Posted on August 10, 2022, in Board Game and tagged , , , . Bookmark the permalink. 7 Comments.

  1. It is very difficult, perhaps impossible, to make the strategic and tactical layer equally interesting. If the battle is a challenging tactical puzzle, you probably made a strategic mistake.
    If the evil empire spots a Nebulon B frigate in a star system, it won’t dispatch a frigate to keep things interesting, it will send a Star Destroyer. As Guderian would have it: ” Don’t drip, pour.”

    • There are alternative military philosopies…

      “Clan Diamond Shark bids 1 destroyer to fight this frigate!”

      “Clan Jade Falcon bids 1 gunship!”

      “Clan Smoke Jaguar bids 1 warrior with a jetpack!”

    • adorablerocket

      I think that’s where a fog of war layer in theory could help.

      If both sides don’t know what the other side is bringing, then all permutations of gunboat vs battle ship, gunboat vs gun boat, and battleship vs battleship are possible.

      What I take away from this review is that the tactical game is too swingy to feel satisfying and too fiddly to feel brisk to effectively to pair with the strategic game.

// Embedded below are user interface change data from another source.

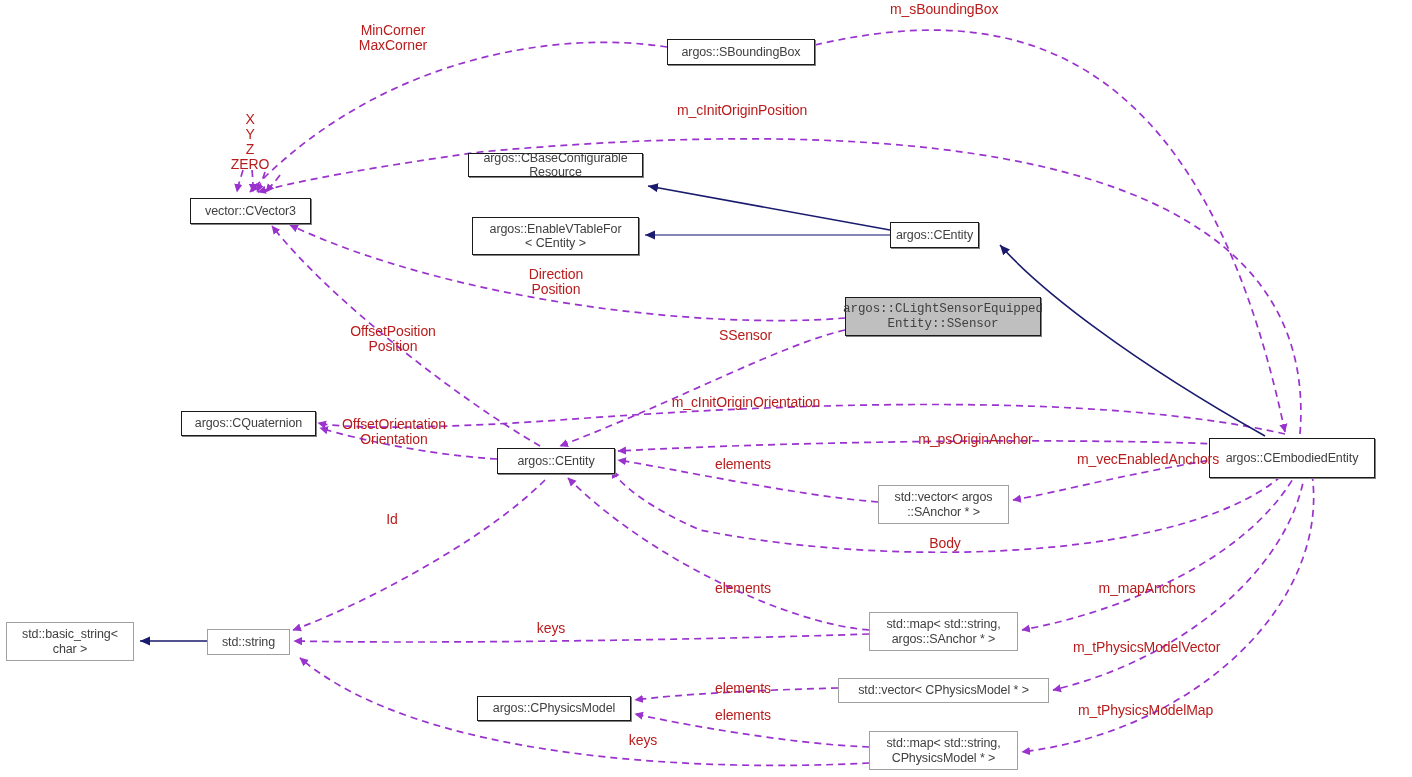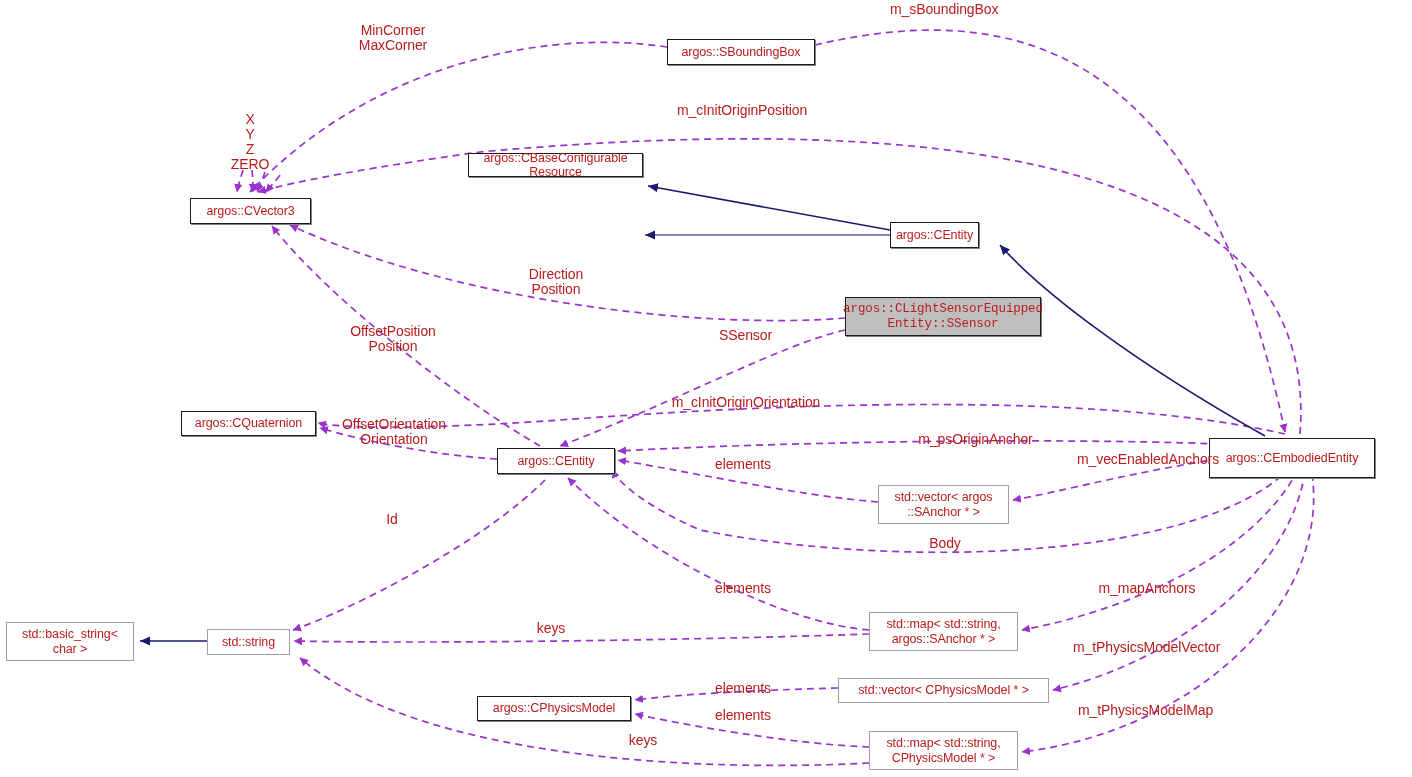--- a/index.html
+++ b/index.html
@@ -33,7 +33,7 @@
     text-align: center;
     font-size: 12.5px;
     line-height: 14.5px;
-    color: #b91c1c;
+    color: #404040;
     background: #ffffff;
     white-space: pre;
     letter-spacing: -0.1px;

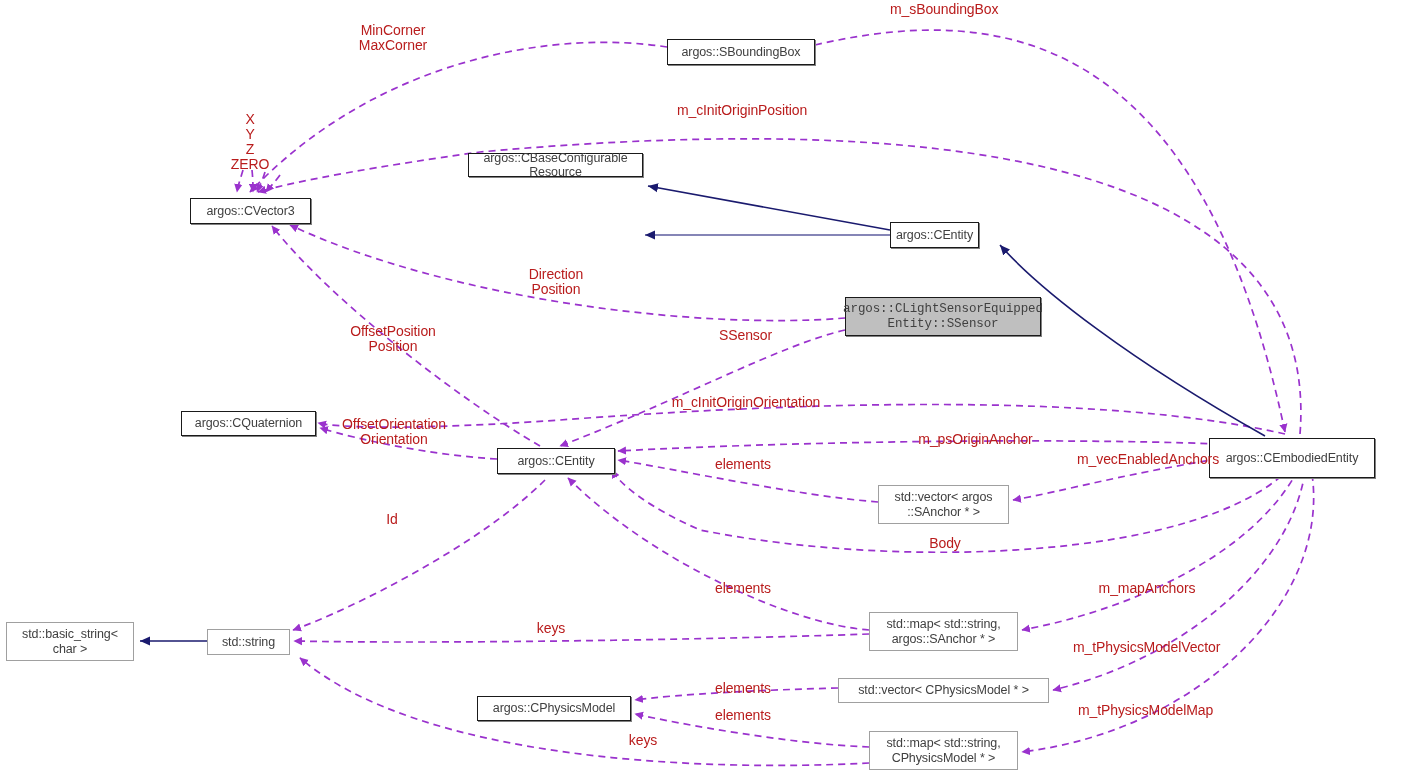--- a/index.html
+++ b/index.html
@@ -147,7 +147,7 @@
 
   <div class="node argos" style="left:667px;top:39px;width:148px;height:26px;">argos::SBoundingBox</div>
 
-  <div class="node argos" style="left:190px;top:198px;width:121px;height:26px;">argos::CVector3</div>
+  <div class="node argos" style="left:190px;top:198px;width:121px;height:26px;">vector::CVector3</div>
 
   <div class="node argos" style="left:468px;top:153px;width:175px;height:24px;">argos::CBaseConfigurable
 Resource</div>

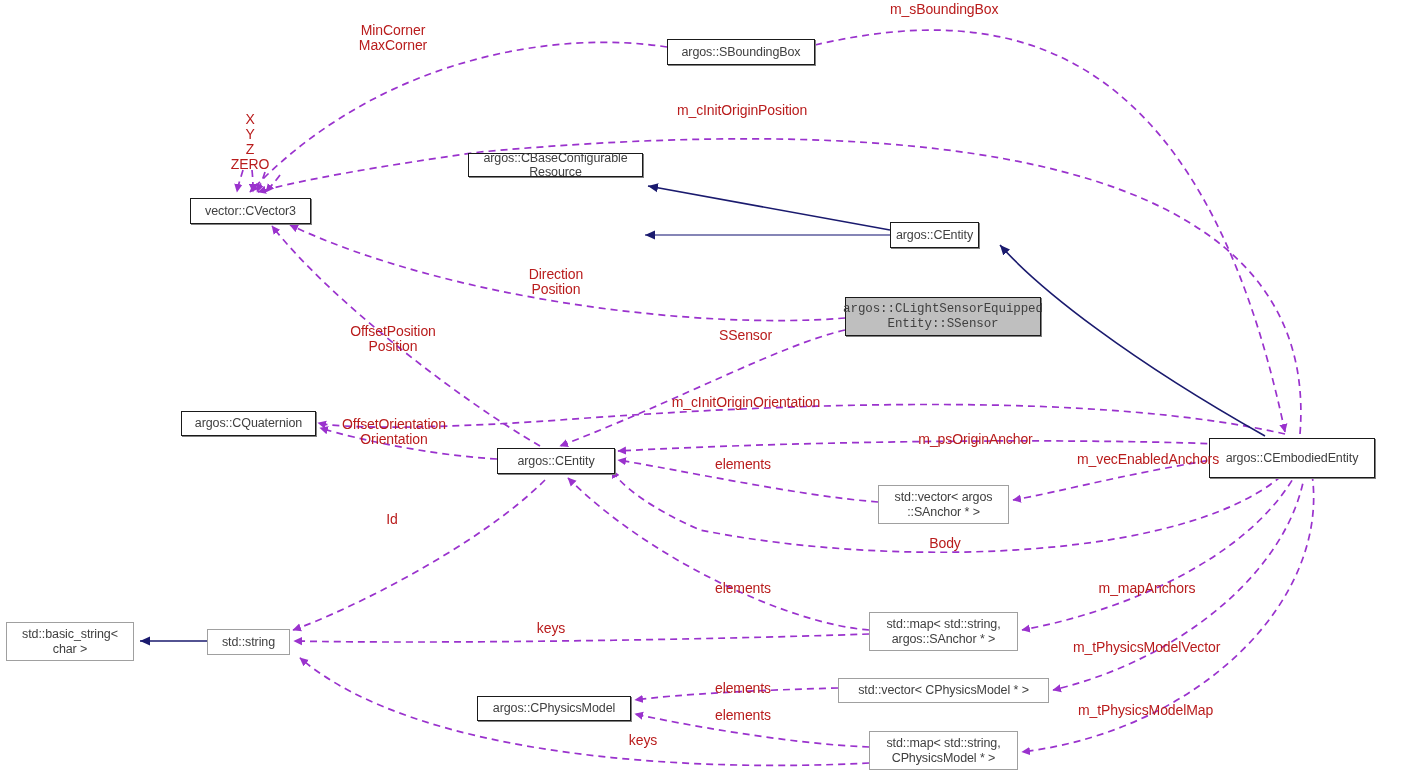--- a/index.html
+++ b/index.html
@@ -152,6 +152,8 @@
   <div class="node argos" style="left:468px;top:153px;width:175px;height:24px;">argos::CBaseConfigurable
 Resource</div>
 
+  <div class="node argos" style="left:472px;top:217px;width:167px;height:38px;">argos::EnableVTableFor
+&lt; CEntity &gt;</div>
 
   <div class="node argos" style="left:890px;top:222px;width:89px;height:26px;">argos::CEntity</div>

  2. Check out Napoleon: The Waterloo Campaign for another block game that switches between a map and a tactical board.

    It’s on its fourth edition almost 50 years after it came out – time-tested!

  3. Not that I’m suggesting you’re a design consultant, but do you have any solutions or improvements from playing this?

    I was just about to research the price and availability, but now I’m unsure. Ideally a game shouldn’t have to be ‘fixed’ but sometimes a tweak or two spring to mind.

    OK, I give in. I’m still going to look into this as I’m intrigued by Amabel Holland games.